● PROBLEM DESCRIPTION:
Return every record below exactly as given, images excluded.

══ INPUT DATA

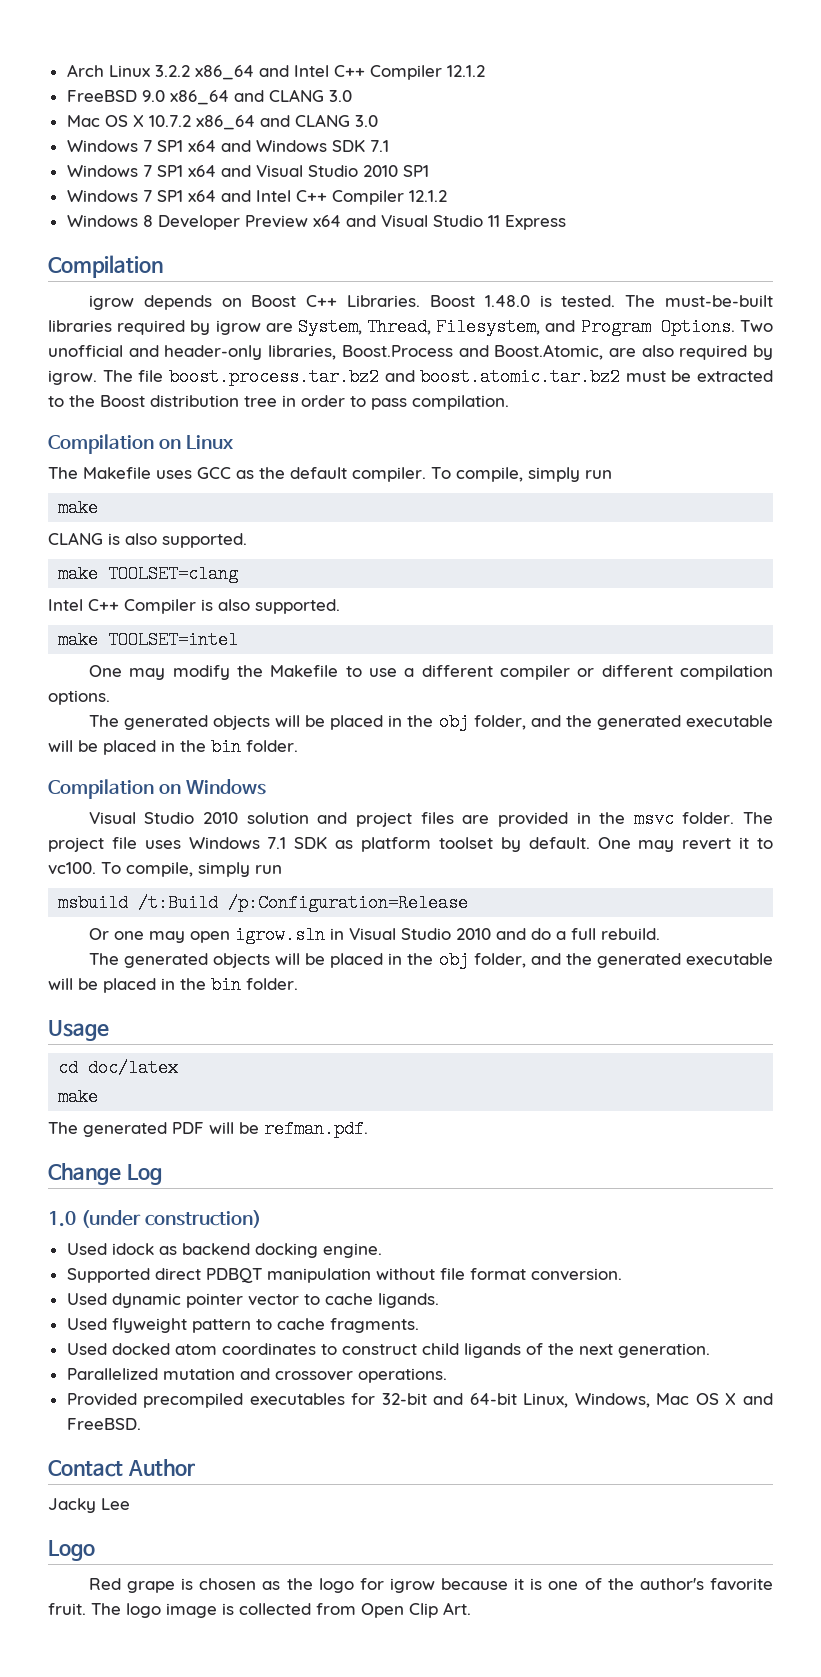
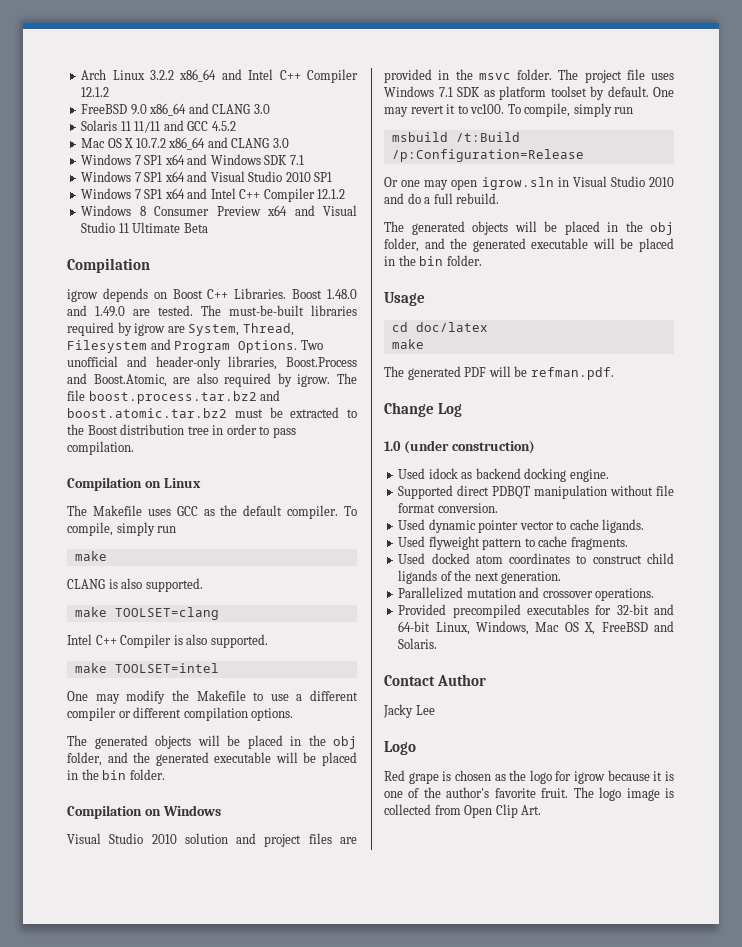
(352, 96) none -> [81,120,236,133] // Solaris 11 11/11 and GCC 4.5.2
[157,215,240,230] Developer -> [154,206,210,216] Consumer
[504,215,566,230] Express -> [132,222,208,233] Ultimate Beta
[539,295,552,307] is -> [67,305,150,317] and 1.49.0 are
[436,318,541,336] Filesystem, -> [67,340,147,353] Filesystem
[725,1393,773,1405] [66,1418,141,1430] X and FreeBSD. -> [584,621,674,635] [398,638,438,649] X, FreeBSD and Solaris.

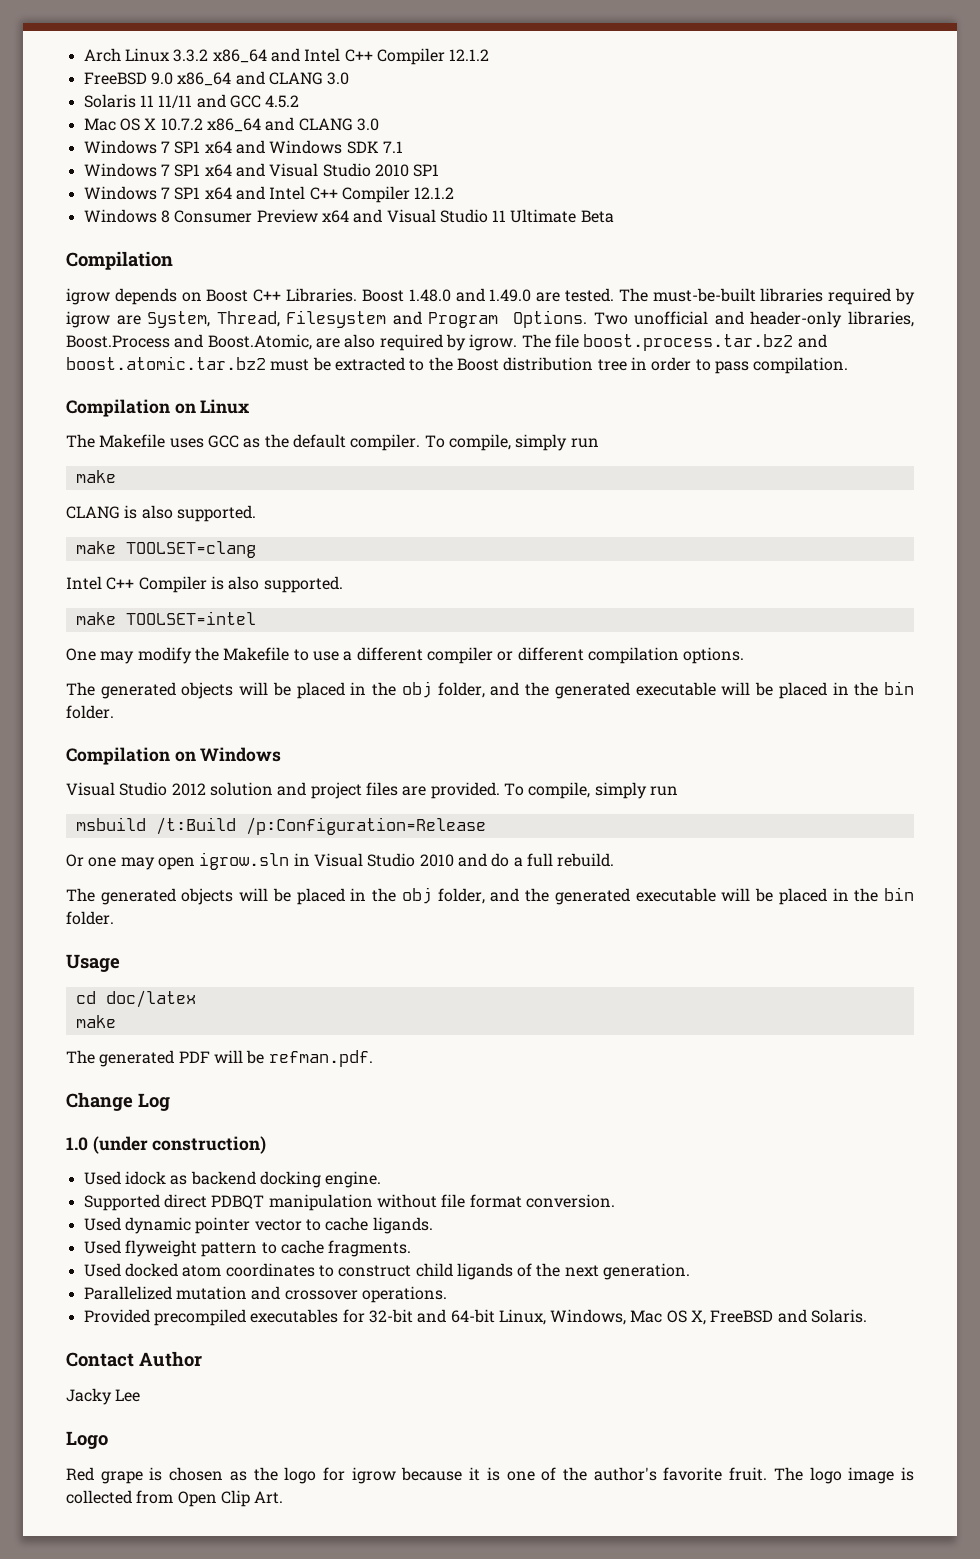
[150,70,175,80] 3.2.2 -> [173,49,209,62] 3.3.2
[151,834,177,844] 2010 -> [171,783,206,796] 2012
[384,69,674,83] [384,86,674,100] [384,104,505,117] provided in the msvc folder. The project file uses Windows 7.1 SDK as platform toolset by default. One may revert it to vc100. -> [430,782,500,799] provided.

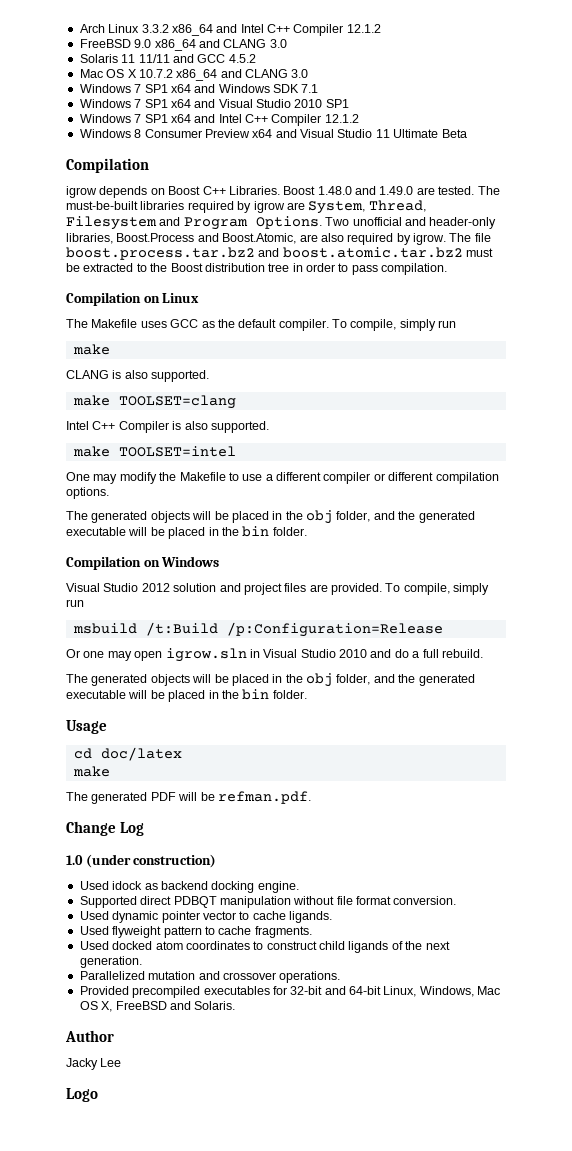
[66,1352,134,1367] Contact -> (236, 1005) none
[66,1467,914,1484] [66,1490,284,1507] // Red grape is chosen as the logo for igrow because it is one of the author's favorite fruit. The logo image is collected from Open Clip Art. -> (98, 1095) none

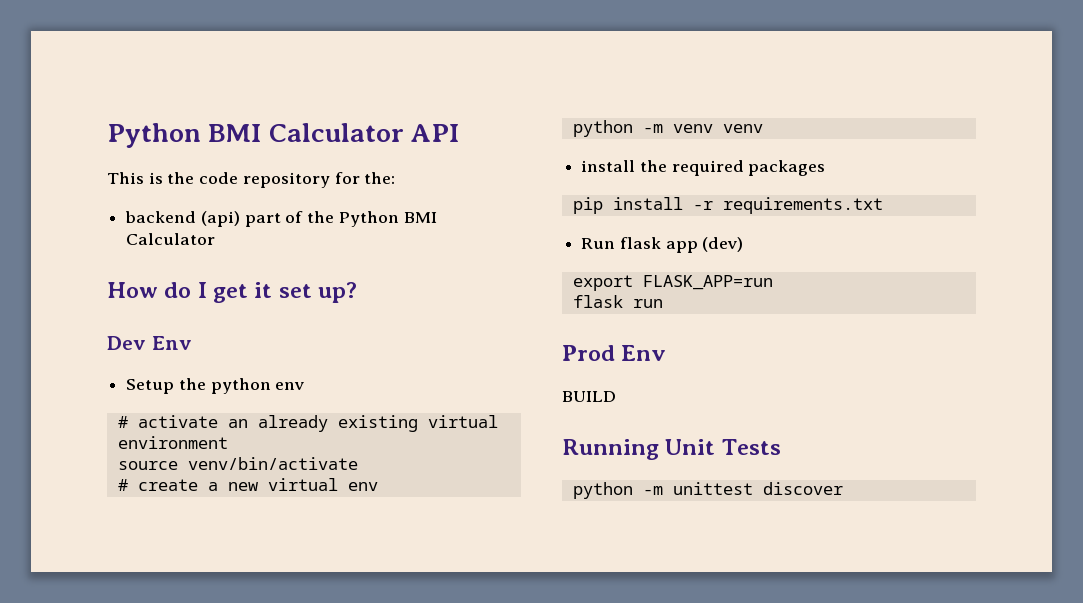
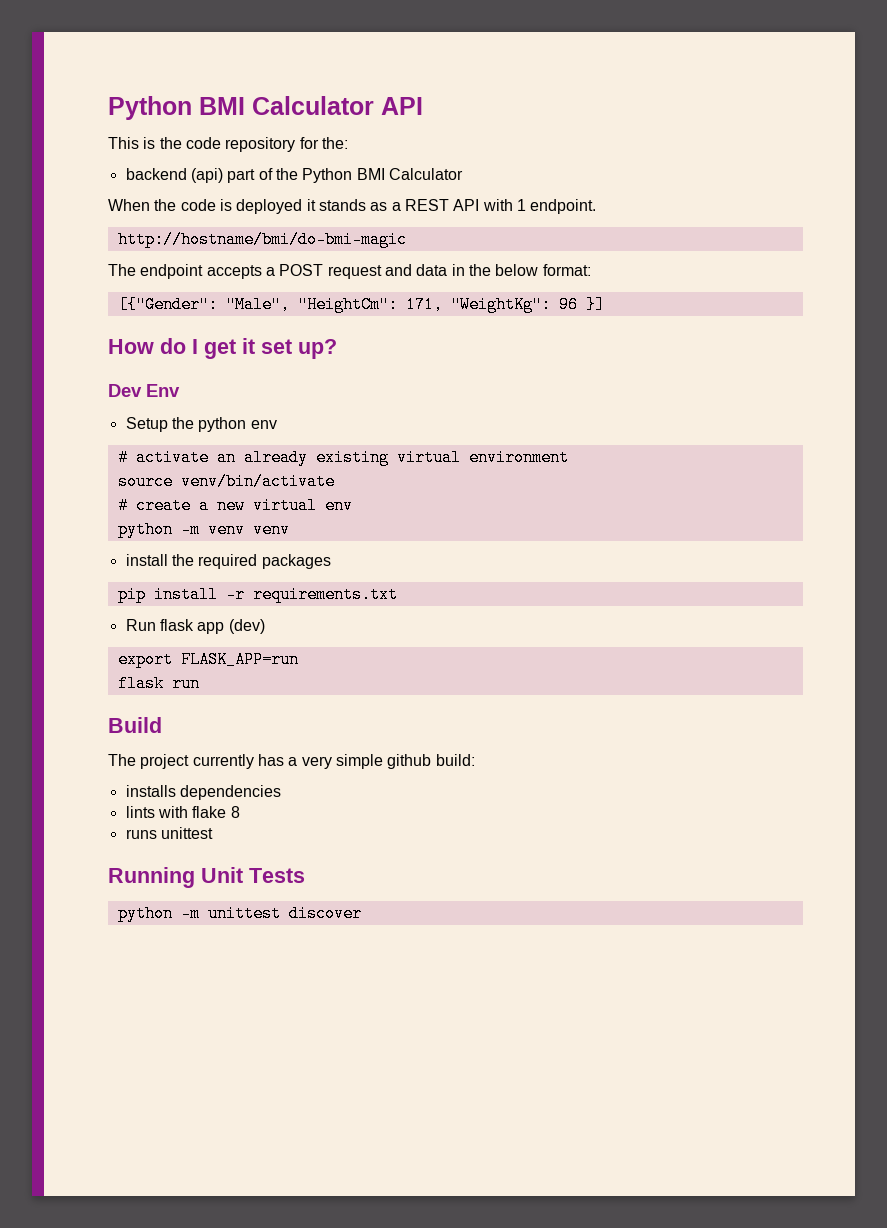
(216, 239) none -> [108,199,597,214] [117,231,407,248] [108,264,591,279] [117,296,605,313] // When the code is deployed it stands as a REST API with 1 endpoint. // http://hostname/bmi/do-bmi-magic // The endpoint accepts a POST request and data in the below format: // [{"Gender": "Male", "HeightCm": 171, "WeightKg": 96 }]
[562,345,667,361] [562,391,616,402] Prod Env // BUILD -> [108,717,162,733] [108,754,475,769] [125,785,281,800] [125,806,240,818] [125,827,213,839] Build // The project currently has a very simple github build: // installs dependencies // lints with flake 8 // runs unittest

════

● ANSWER SECTION:
(352, 96) none -> [81,120,236,133] // Solaris 11 11/11 and GCC 4.5.2
[157,215,240,230] Developer -> [154,206,210,216] Consumer
[504,215,566,230] Express -> [132,222,208,233] Ultimate Beta
[539,295,552,307] is -> [67,305,150,317] and 1.49.0 are
[436,318,541,336] Filesystem, -> [67,340,147,353] Filesystem
[725,1393,773,1405] [66,1418,141,1430] X and FreeBSD. -> [584,621,674,635] [398,638,438,649] X, FreeBSD and Solaris.

[150,70,175,80] 3.2.2 -> [173,49,209,62] 3.3.2
[151,834,177,844] 2010 -> [171,783,206,796] 2012
[384,69,674,83] [384,86,674,100] [384,104,505,117] provided in the msvc folder. The project file uses Windows 7.1 SDK as platform toolset by default. One may revert it to vc100. -> [430,782,500,799] provided.

[66,1352,134,1367] Contact -> (236, 1005) none
[66,1467,914,1484] [66,1490,284,1507] // Red grape is chosen as the logo for igrow because it is one of the author's favorite fruit. The logo image is collected from Open Clip Art. -> (98, 1095) none

(216, 239) none -> [108,199,597,214] [117,231,407,248] [108,264,591,279] [117,296,605,313] // When the code is deployed it stands as a REST API with 1 endpoint. // http://hostname/bmi/do-bmi-magic // The endpoint accepts a POST request and data in the below format: // [{"Gender": "Male", "HeightCm": 171, "WeightKg": 96 }]
[562,345,667,361] [562,391,616,402] Prod Env // BUILD -> [108,717,162,733] [108,754,475,769] [125,785,281,800] [125,806,240,818] [125,827,213,839] Build // The project currently has a very simple github build: // installs dependencies // lints with flake 8 // runs unittest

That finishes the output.